May 13, 2013 | Jim Killock

EE and sale of user data: does Anonymisation work?

This afternoon, EE called ORG to ask us about our blog. They did not question the article, but confirmed that it is their belief that IPSOS MORI employees misrepresented what the data they are offering can do.

They said in response that “most” of the data is large, aggregated datasets, of around 50 users. However, their customers currently don’t know how and when their data might be aggregated or made available in an anonymised form.

Anonymising datasets rarely prevents re-identification. For instance, Nature highlights research showing “in a dataset where the location of an individual is specified hourly, and with a spatial resolution equal to that given by the carrier's antennas, four spatio-temporal points are enough to uniquely identify 95% of the individuals.”

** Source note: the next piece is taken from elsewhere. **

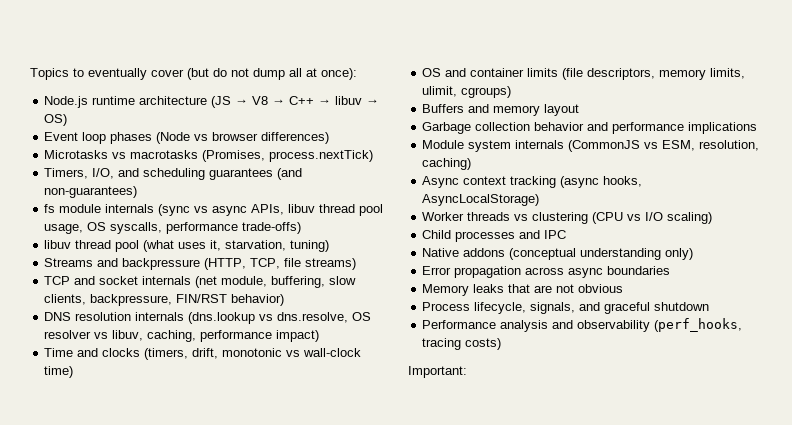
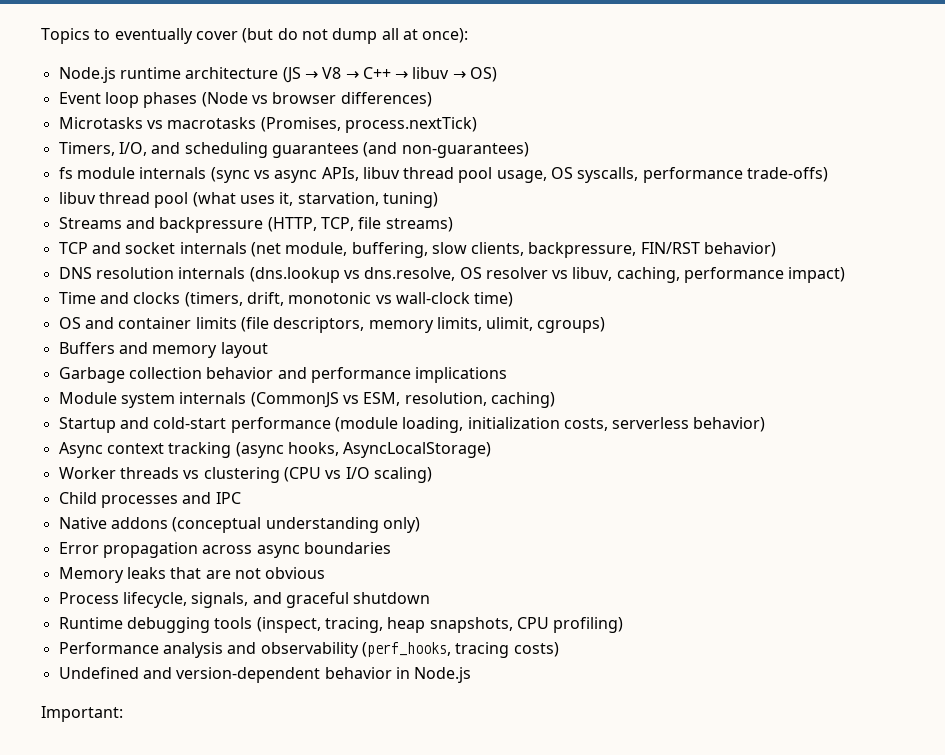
+ Startup and cold-start performance (module loading, initialization costs, serverless behavior)
+ Runtime debugging tools (inspect, tracing, heap snapshots, CPU profiling)
+ Undefined and version-dependent behavior in Node.js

Cambridge research on network identification shows similar kinds of results.

In response to these publicly-aired concerns, the CEO of Ipsos Mori offered data to researchers:

Ben Page, Ipsos MORI ‏@benatipsosmori
@PlanetJamie39 @PaulbernalUK @patrick_kane_ I don't see why not. Should publish peer reviewed paper on this data

But there are other answers to the problem, other than waiting for a public outcry. These are

  1. Ask for users’ permission before offering their anonymised data. Make this legally required in data protection, helpfully being debated right now.
  2. Open anonymisations techniques for peer review. Then the best brains can help spot mistakes. Such approaches take place in security software, e-voting software, and of course in Open Source software more widely.
  3. Offer “responsible disclosure” mechanisms for people to explain when they see mistakes, so data providers can stop the problem.

Mobile companies are not the only people playing with fire in this way. There are also government data initiatives, which are even more worrying, looking at personal health data, education and benefits data.

If you want to do something today, why not ask your MEP for strong data protection, as a first step?

Comments (2)

  1. Bert Eaton:
    May 14, 2013 at 10:39 AM

    Several thoughts

    1) 50 is too small to say aggregated data. More info is needed on how subsets of 50 peoples data has been generated, but the assumption should be that it is not anonymised
    2) EE could be helpful by stating the nature of the any conditions onm subsequent use of the data by third parties. Have they a clear an enforceable contract with the third party that is in line with the basis on which they original collected the data
    3) Taking into account point 2 - when selected the subsets of 50 customers - did they for example have sufficient data to exclude any customers that explicitly stated they did not want their data sharing with a third party

    There are many more issues to this, not least that the reality is that once the data is passed to the third party - control has passed from A to B unless strictly and enforceable controlled by a contract - it is not at all clear how well controlled this is

  2. Jim Killock:
    May 14, 2013 at 09:33 PM

    Agreed, 50 is a low number, so it depends what is aggregated and what's revealed. EE need to open up their systems for analysis as they’ve said they will.